Miss Wanostrocht said:

‘Oh … your
mother
…’

And immediately Valentine conjured up the little, adoring female clique of Miss Wanostrocht’s youth, all spying on her father and mother in their walks under the Oxford Sunday trees, the father so jaunty and awake, the mother so trailing, large, generous, unobservant. And all the little clique saying: If only he had
us
to look after him… . She said with a little malice:

‘You don’t read my mother’s novels, I suppose… . It was she who did all my father’s writing for him. He couldn’t write, he was too impatient!’

Miss Wanostrocht exclaimed:

‘Oh, you
shouldn’t
say that!’ with almost the pain of someone defending her own personal reputation.

‘I don’t see why I shouldn’t,’ Valentine said. ‘He was the first person to say it about himself.’

‘He shouldn’t have said it either,’ Miss Wanostrocht answered with a sort of soft unction. ‘He should have taken care more of his own reputation for the sake of his Work!’

Valentine considered this thin, ecstatic spinster with ironic curiosity.

‘Of course, if you’ve sat … if you’re still sitting at father’s feet as much as all that,’ she conceded, ‘it gives you a certain right to be careful about his reputation… . All the same I wish you would tell me what that person said on the phone!’
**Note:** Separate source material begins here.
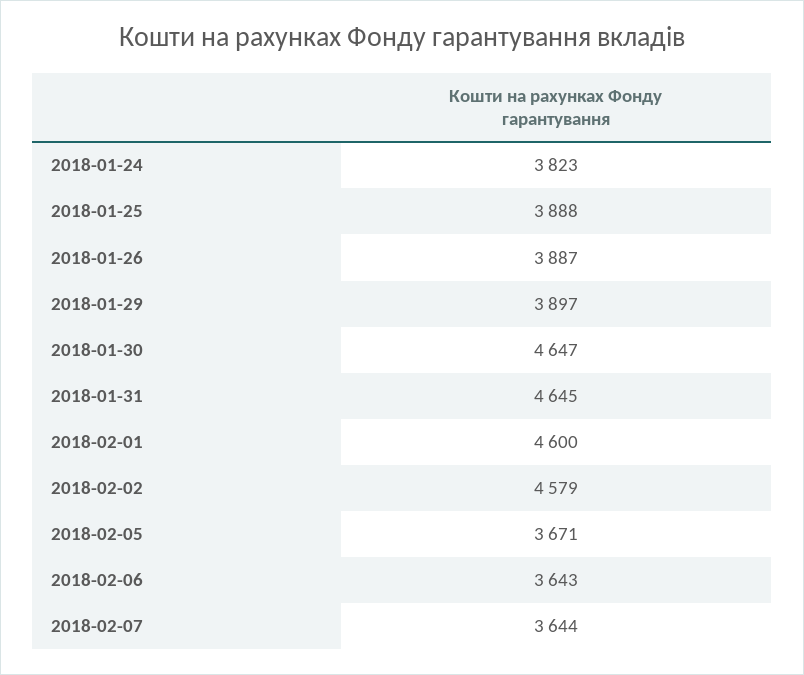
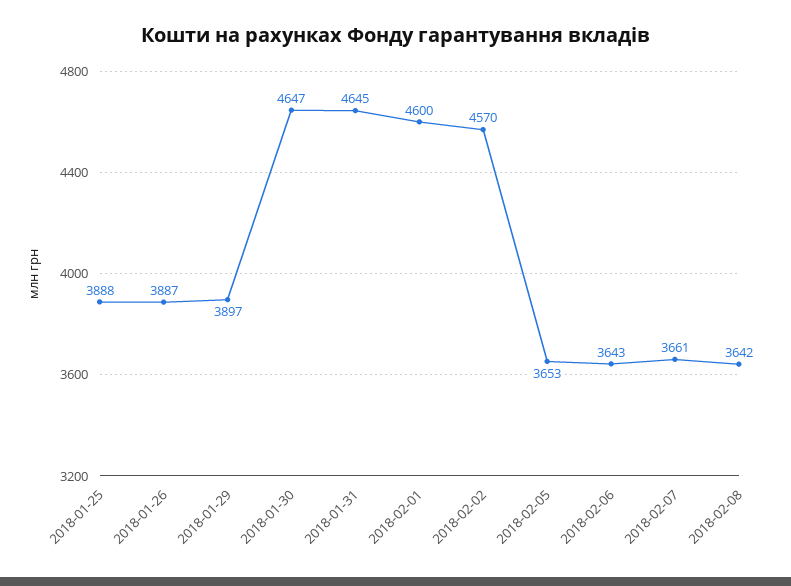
2018-01-24: 3823 -> none
2018-02-02: 4579 -> 4570
2018-02-05: 3671 -> 3653
2018-02-07: 3644 -> 3661
2018-02-08: none -> 3642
The bust of Miss Wanostrocht moved with a sudden eagerness further towards the edge of her table.

‘It’s precisely because of that,’ she said, ‘that I want to speak to you first… . That I want you to consider… .’

Valentine said:

‘Because of my father’s reputation… . Look here, did that person – Lady Macmaster! – speak to you as if you were me? Our names are near enough to make it possible.’

‘You’re,’ Miss Wanostrocht said, ‘as one might say, the fine fruit of the product of his views on the education of women. And if you … It’s been such a satisfaction to me to observe in you such a … a sound, instructed head on such a … oh, you know, sane body… . And then … An earning capacity. A commercial value. Your father, of course, never minced words… .’ She added:

‘I’m bound to say that my interview with Lady Macmaster … who surely isn’t a lady of whom you could say that you disapprove. I’ve read her husband’s work. It surely – you’d say, wouldn’t you? – conserves some of the ancient fire.’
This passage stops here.